2. The Alaska Land Use Council should be reconstituted. The Council, consisting of 12 members, half from the federal land-managing agencies and half from the interested state agencies, and co-chaired by the governor of Alaska on the one hand and a representative of the president of the United States on the other, functioned well for a decade. In 1990, it was allowed to sunset despite unanimous recommendations by council members and chairmen that it be continued. This council gave a meaningful voice to Alaskans with regard to the management of “Conservation System Units” created under ANILCA.
3. Numerous public land orders imposed on Alaska lands pursuant to ANCSA Section 17(d)(1) in anticipation of ANILCA are no longer needed and should be statutorily revoked. In 2006, the BLM filed a report with the Senate Energy and Natural Resources Committee recommending the lifting of several of these orders; however, the BLM has never followed through. Clearly, BLM needs statutory mandate.
4. Revised Statute 2477 rights-of-way need to be statutorily recognized. RS 2477 granted rights-of-way across federal lands. RS 2477 was prospectively repealed when FLPMA was enacted; however, existing rights-of-way, including numerous trails in Alaska, were recognized by the State of Alaska and enumerated in the Alaska statutes. That should have been sufficient for the United States to step aside. Instead, the BLM has taken it upon itself to contest every demand for recognition by the State, at great cost to both governments.
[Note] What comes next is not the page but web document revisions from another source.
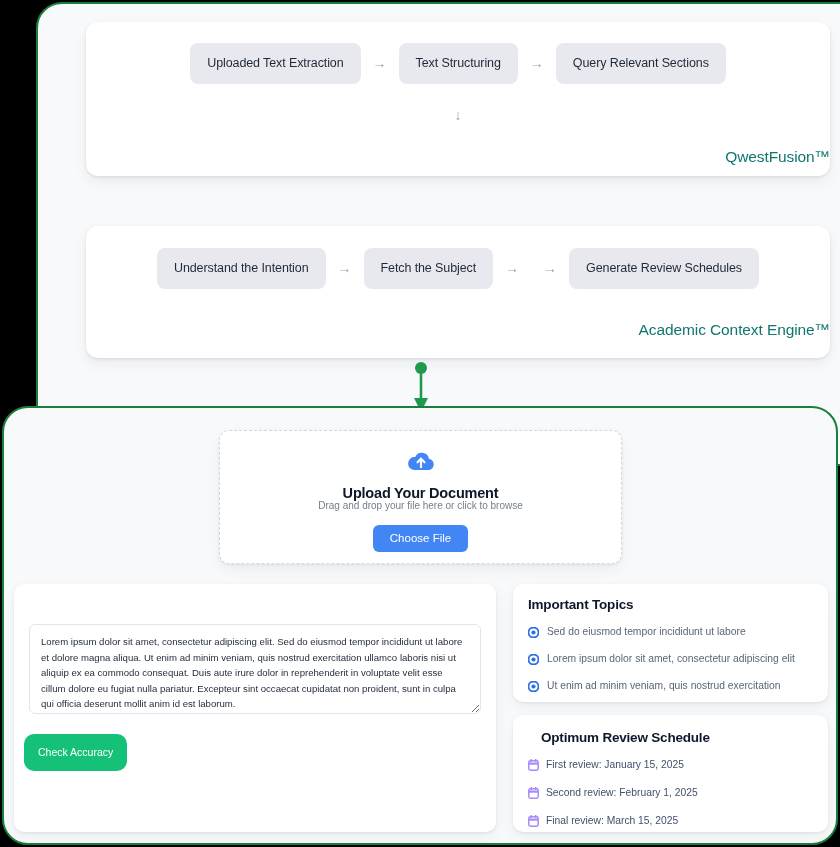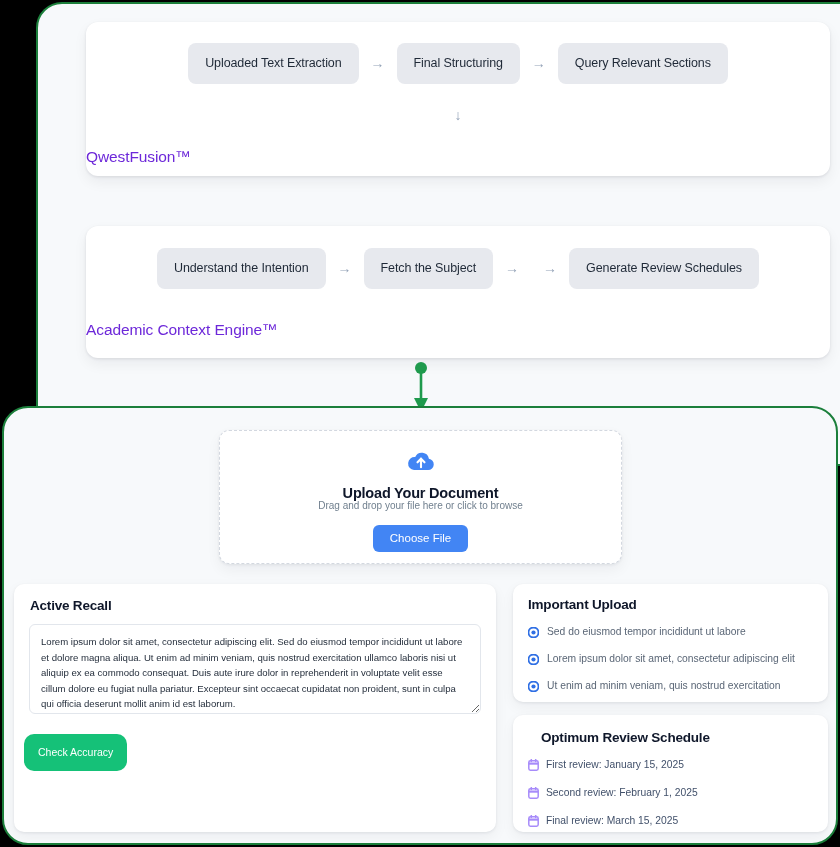"Final Structuring" span.flow-chip { text: Final -> Text }
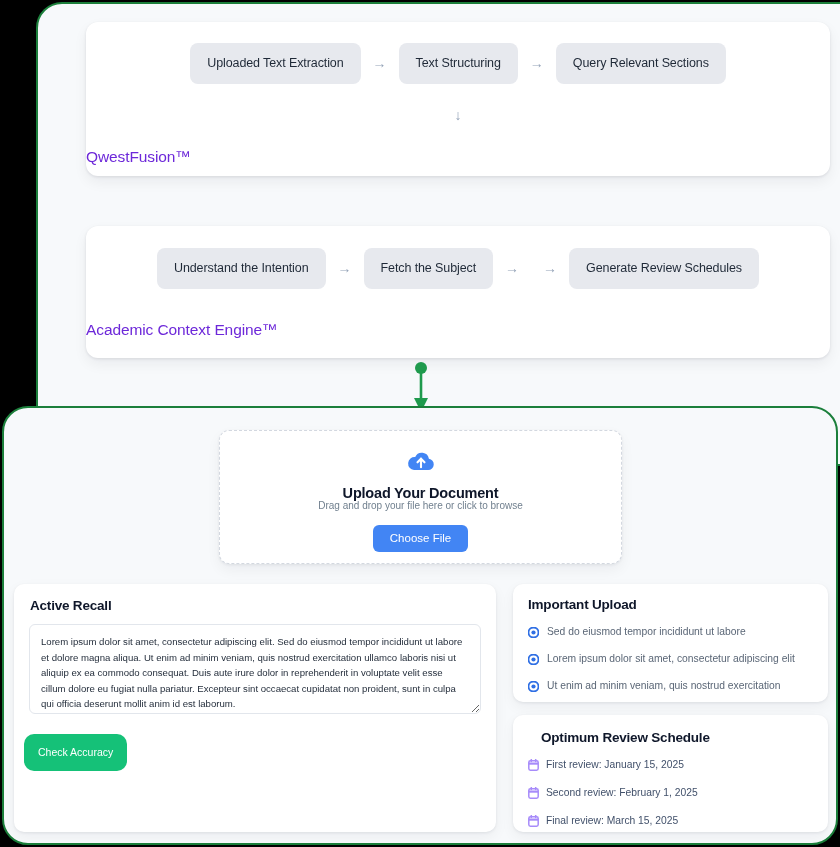"QwestFusion™" .flow-title { color: #6d28d9 -> #0f766e; text-align: left -> right }
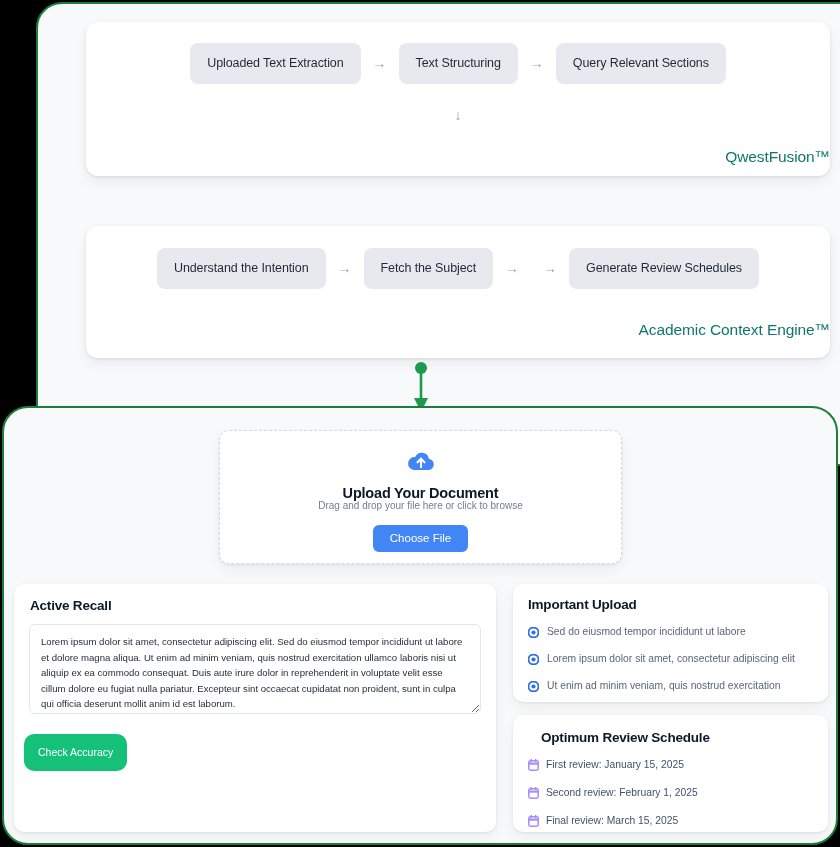"Active Recall" div.card-title { html: <div>Active Recall</div> -> none }
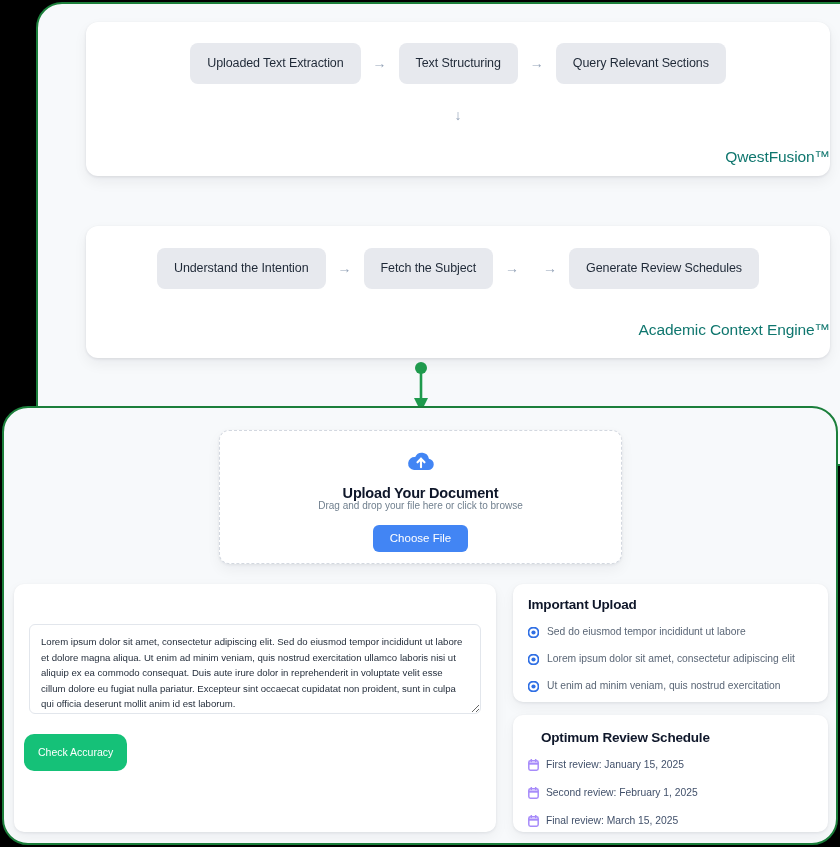"Important Upload" div.card-title { text: Upload -> Topics }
The request of the Alaskan Miners Association is that the requested rights-of-way be recognized immediately and without qualification.
5. In a similar vein, title to submerged lands in Alaska passed to the State upon statehood, contingent only upon “navigability”; however, the BLM has challenged requests by the State over what constitutes “navigability” in any specific case. These challenges are nonsense and should be barred. We have proposed language that makes it clear that if the body of unfrozen water can support a laden raft, it is navigable for the purposes of the Statehood Act. No further questions need be asked.
Although it is never clear whether or when any statutory recommendation will gain traction, it would appear, in light of the “Sturgeon” case, that now is as good a time as any to advance these legislative requests on behalf of the people of Alaska and our mining industry.